GOAL OF THE EXERCISE:
Starting with the line below that holds "html: none ->" and stopping after the line that holds "background: #ffffff ->", transcribe the lines exactly, leaving out all pictures.

INFORMATION SUPPLIED:
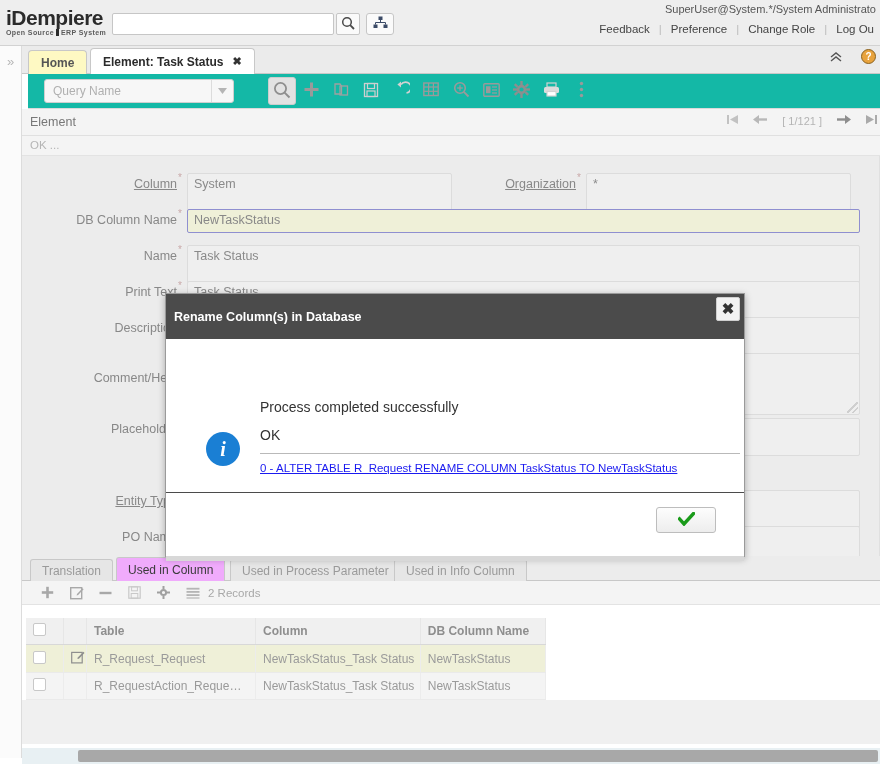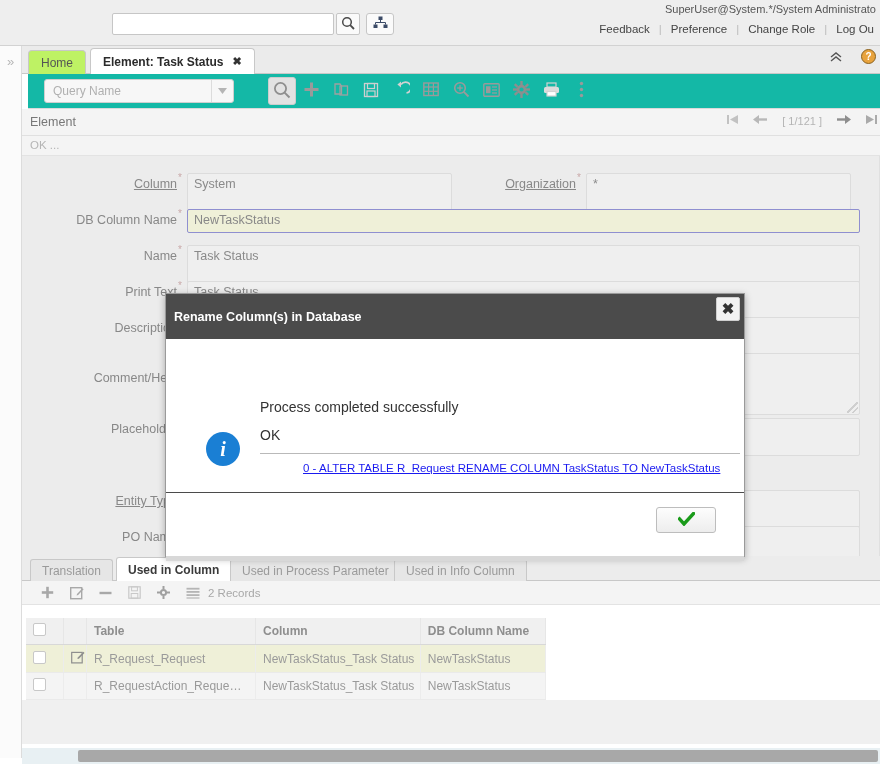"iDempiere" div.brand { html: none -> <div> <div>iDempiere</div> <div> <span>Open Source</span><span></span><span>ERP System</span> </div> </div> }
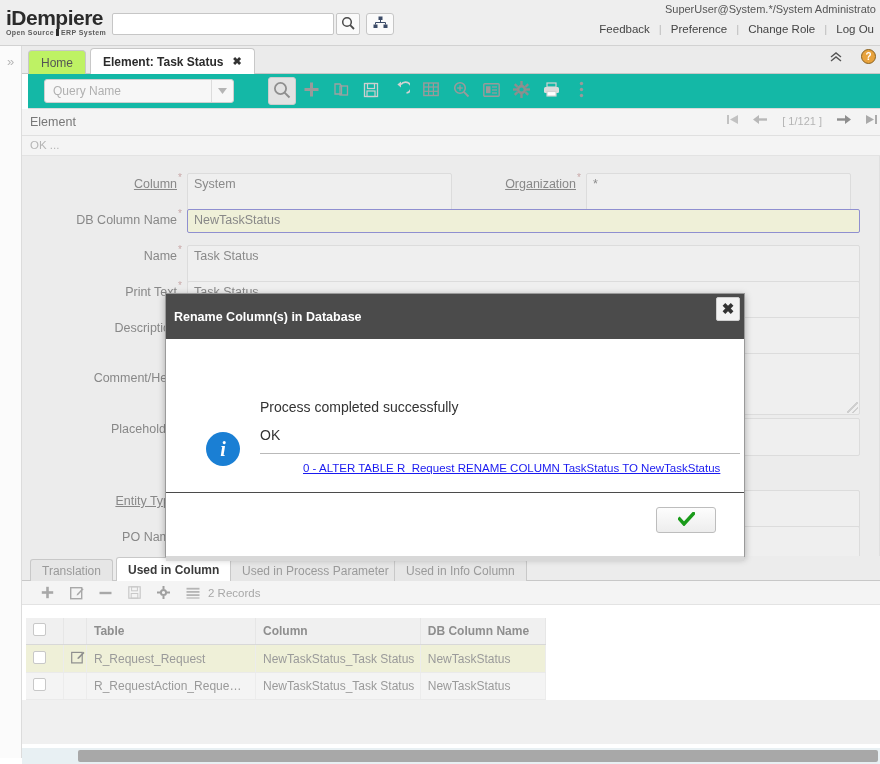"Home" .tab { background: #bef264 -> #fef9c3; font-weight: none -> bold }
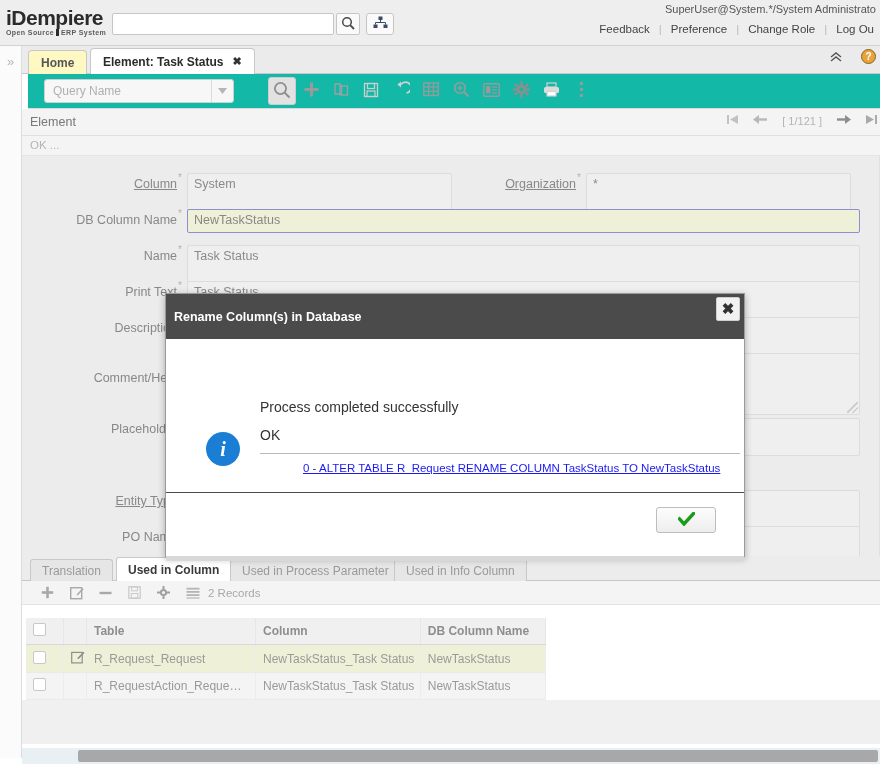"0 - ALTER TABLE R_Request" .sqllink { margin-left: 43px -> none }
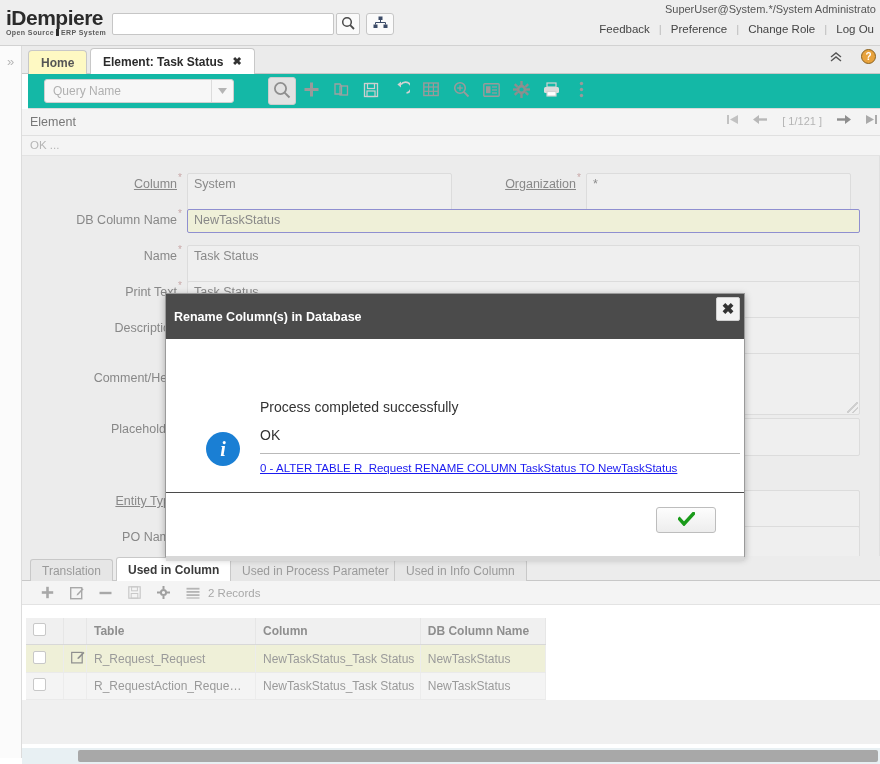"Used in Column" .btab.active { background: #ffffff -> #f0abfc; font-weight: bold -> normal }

...

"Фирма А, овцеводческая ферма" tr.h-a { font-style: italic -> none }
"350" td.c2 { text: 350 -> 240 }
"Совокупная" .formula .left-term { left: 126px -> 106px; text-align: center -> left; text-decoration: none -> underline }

--

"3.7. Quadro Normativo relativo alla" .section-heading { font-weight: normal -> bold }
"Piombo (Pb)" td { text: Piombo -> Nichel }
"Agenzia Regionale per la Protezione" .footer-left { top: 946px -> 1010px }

ANSWER FOR THE TASK:
"iDempiere" div.brand { html: none -> <div> <div>iDempiere</div> <div> <span>Open Source</span><span></span><span>ERP System</span> </div> </div> }
"Home" .tab { background: #bef264 -> #fef9c3; font-weight: none -> bold }
"0 - ALTER TABLE R_Request" .sqllink { margin-left: 43px -> none }
"Used in Column" .btab.active { background: #ffffff -> #f0abfc; font-weight: bold -> normal }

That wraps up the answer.